First of all this is a hard pill to swallow but stop acting like one! What I mean by that is do you automatically refer back to child mode when you walk in or do you give them respect as an adult? To your parents you will always be their child but your needs have changed, in order to make change you need to talk to them and let them know how the way they treat you makes you feel and own it! Have a discussion in a calm respectful way as they may think they are doing good and may not mean to belittle you! Good Luck x
Setting boundaries is very important in relationships, even with parents. As an adult they need to know what is acceptable behaviour and what is not. Be clear to them about what you want. Asking for certain behaviours to change isn't having an attitude or being rude, it's called being assertive. Parents can be pushy, and sometimes they may still feel that need to baby and protect their children (even when they're adults). Communication is key. Maybe you could phrase certain things in a way, or offer compromises I.e "Im happy to do this for you, but I would also appreciate it if you did this for me in return. Is that OK?"
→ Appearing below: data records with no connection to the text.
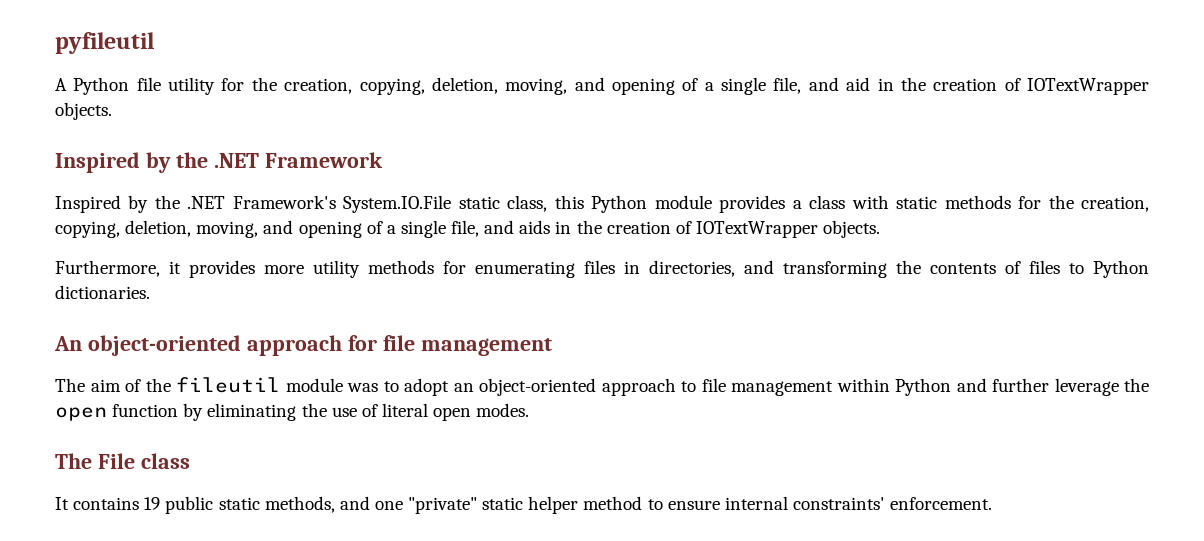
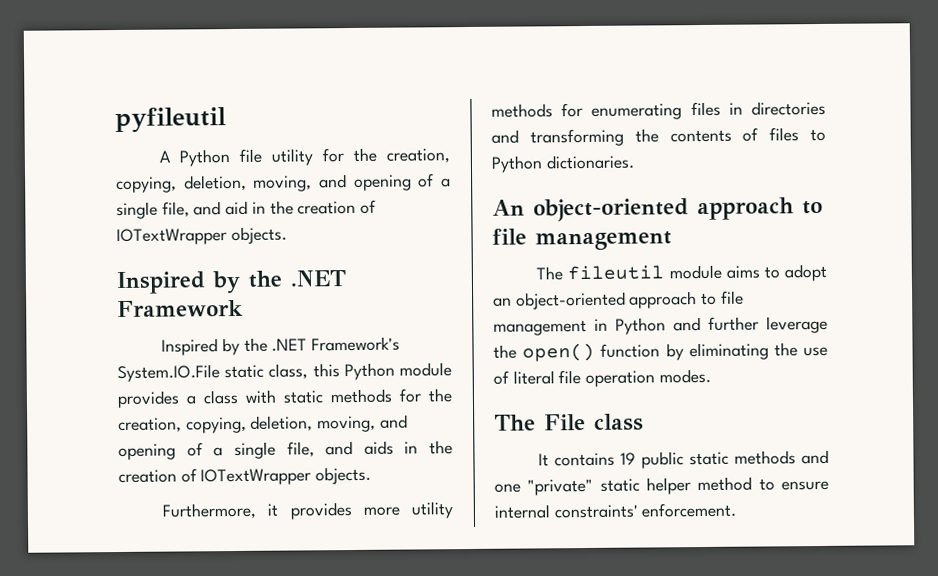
[649,260,735,277] directories, -> [751,100,826,116] directories
[347,335,377,351] for -> [802,200,823,215] to
[90,378,171,392] aim of the -> (564, 273) none
[347,383,378,392] was -> [725,265,760,279] aims
[836,378,890,392] within -> [594,318,608,331] in
[55,407,107,421] open -> [522,342,596,362] open()
[433,407,472,421] open -> [558,370,656,388] file operation
[264,496,335,513] methods, -> [734,450,797,465] methods

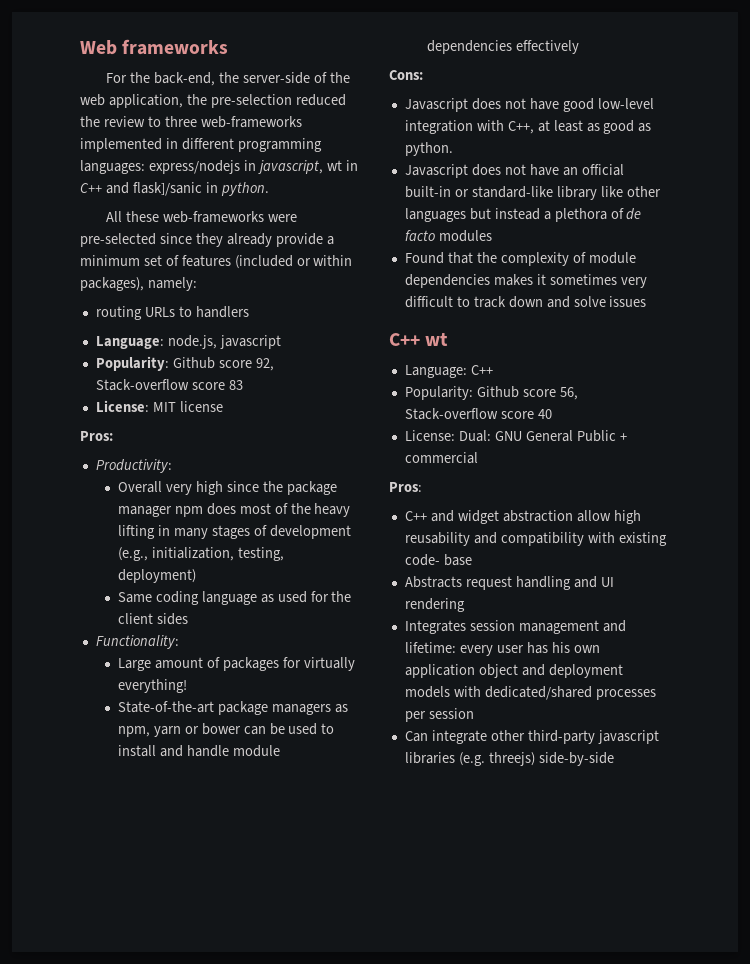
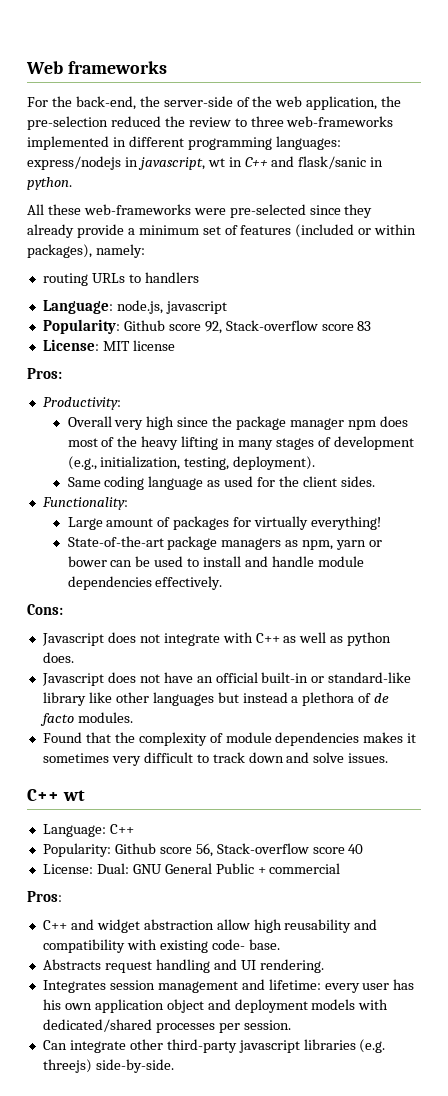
[132,182,202,196] flask]/sanic -> [298,156,367,169] flask/sanic
[117,569,196,583] deployment) -> [233,456,316,470] deployment).
[156,613,188,625] sides -> [340,476,375,487] sides.
[515,40,579,54] effectively -> [155,576,223,590] effectively.
[529,98,654,112] [404,120,652,134] [404,142,453,156] have good low-level integration with C++, at least as good as python. -> [163,632,392,646] [42,652,74,663] integrate with C++ as well as python does.
[438,230,492,242] modules -> [77,712,133,723] modules.
[609,296,647,307] issues -> [348,753,389,763] issues.
[443,554,472,566] base -> [248,939,280,950] base.
[404,598,465,612] rendering -> [259,959,324,973] rendering.
[428,708,474,719] session -> [243,1020,291,1030] session.
[538,752,614,766] side-by-side -> [95,1059,174,1073] side-by-side.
I know this situation from personal experience very well. In my opinion there is the option to do something that will show your parents how you have developed in a sense where you look at your own daily actions to analyze what might make them think you are acting like a teen, or if you really want to bring your point across there's always the option to just talk to them about this issue. You don't have to hold things like this in. In a good family relationship, actually relationships as a whole, talking about things that bother you is very important.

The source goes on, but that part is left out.